- US Nonprofit Hospitals Have Widely Varying Criteria To Decide Who Qualifies For Free And Discounted Charity Care, Luke Messac et al. (current issue)
- Nonprofit Hospitals: Profits And Cash Reserves Grow, Charity Care Does Not, Derek Jenkins and Vivian Ho (June 2023)
- Analysis Suggests Government And Nonprofit Hospitals’ Charity Care Is Not Aligned With Their Favorable Tax Treatment, Ge Bai et al. (April 2021)
- In California, Not-For-Profit Hospitals Spent More Operating Expenses On Charity Care Than For-Profit Hospitals Spent, Erica Valdovinos et al. (August 2015)
Although some commentators insist that the provision of charity care is a requirement for obtaining and maintaining federal tax-exempt status, I think that's a serious misreading of § 501(r) of the Internal Revenue Code, which was added to the Code by the Affordable Care Act in 2010. Yes, the Code now requires tax-exempt hospitals to formulate, adopt, and widely publicize a financial assistance policy ("FAP"). But the minimum requirements for the FAP merely include the following: "Eligibility criteria for financial assistance, and whether such assistance includes free or discounted care" (emphasis added).
- It is at technically correct that an FAP may not provide for free or discounted care. A wise hospital administrator should probably avoid this option, but it is available. Charity care is still an audit item, even if it is not required, and it's an important part of a hospital's connection to the community it serves.
- The FAP's eligibility criteria my be written in such a manner that little or no financial assistance is actually provided. Failure to meet the community need for health care requires an explanation, but it does not appear to be a basis for the revocation of tax-exempt status.
- Discounted care alone would also satisfy the requirements of the FAP. So, presumably, would be a low- or no-interest loan program. Again, § 501(r) does not require the provision of any level of charity care; prudence does, but not the IRC.
- The IRS's 63-page final rule to implement the ACA's Community Health Needs Assessment mention charity care in exactly one paragraph of the rule's preamble, and it's in the discussion of the administrative burden on hospitals that have to implement the final rule's requirements.

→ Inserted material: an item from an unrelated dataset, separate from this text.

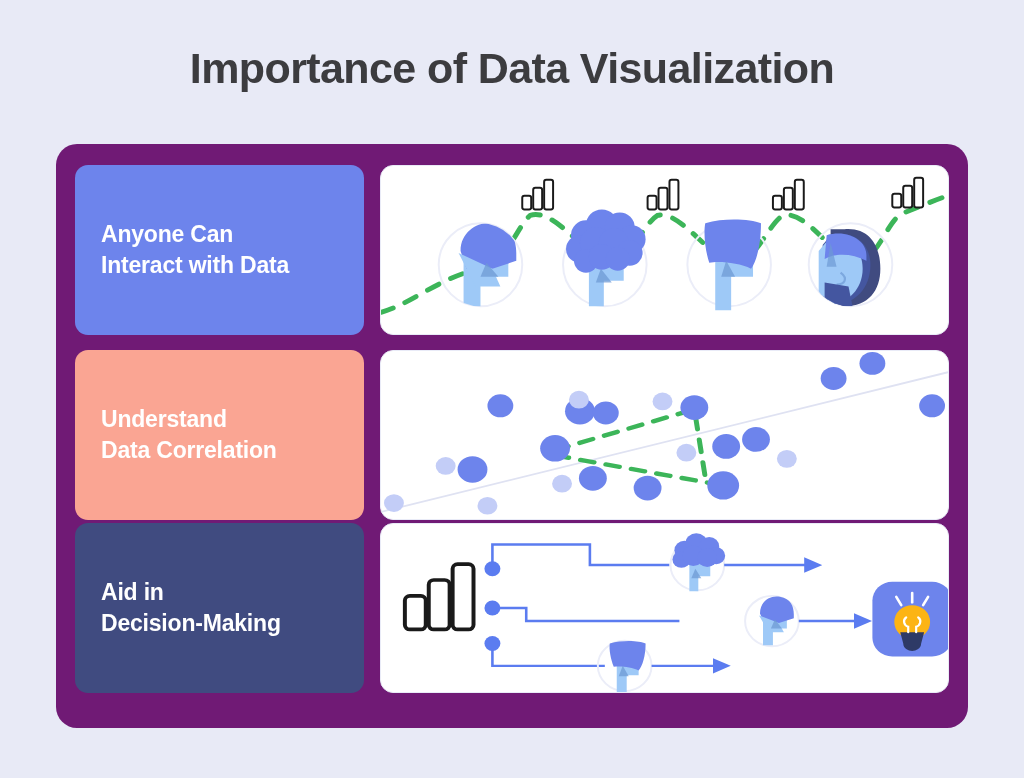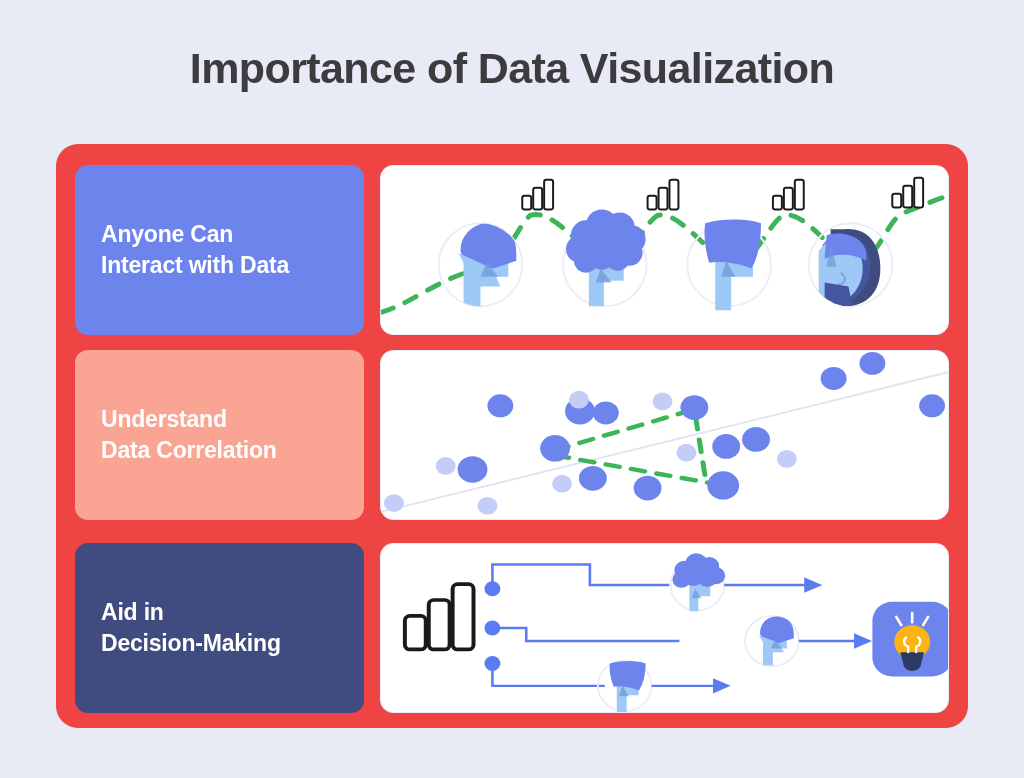"Anyone Can" div { background: #ef4444 -> #701a75; border-radius: none -> 21px }
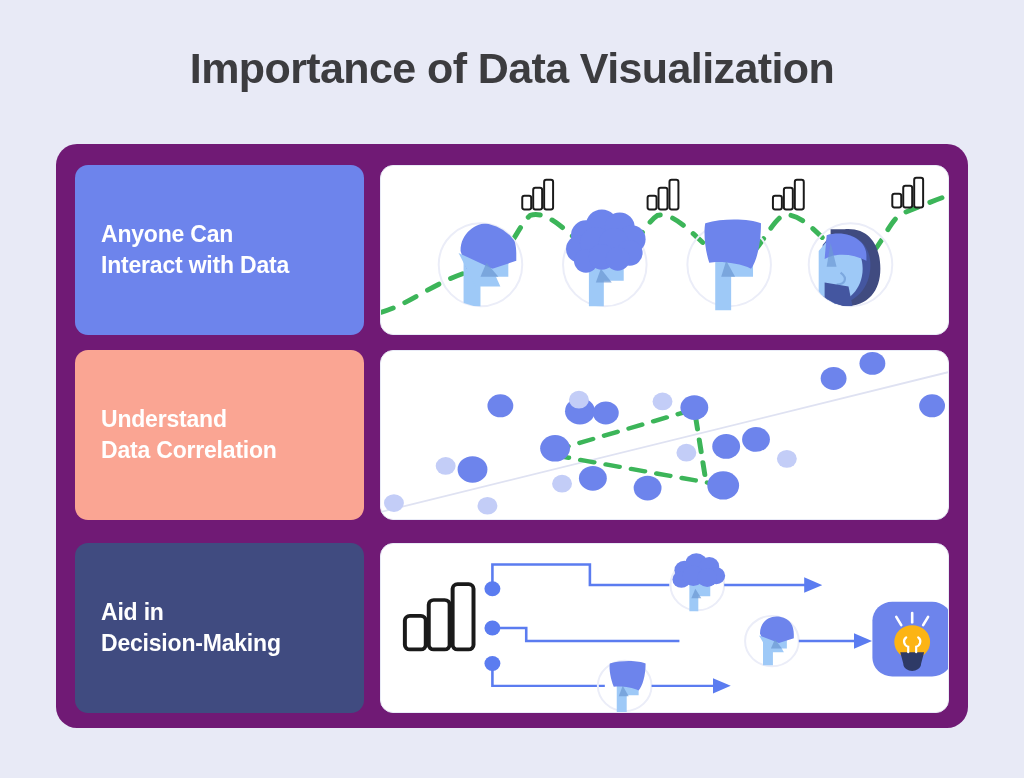"Aid in" #row-2 { top: 399px -> 379px }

None of this is to say that the governing legal standard for federal tax-exempt status ("community benefit") doesn't include charity care. It does; it's just not required. The requisite level of "community benefit" can be satisfied without it, as long as other forms of community benefit (education, training, research, etc.) are deemed to be adequate.
Many if not most communities in this country have some level of need for charity care. Section 501(r) requires that the level of need be documented along with an exempt hospital's efforts to meet that need. Unfortunately, reporting does not mean the same as providing. Maybe someday it will, but not yet.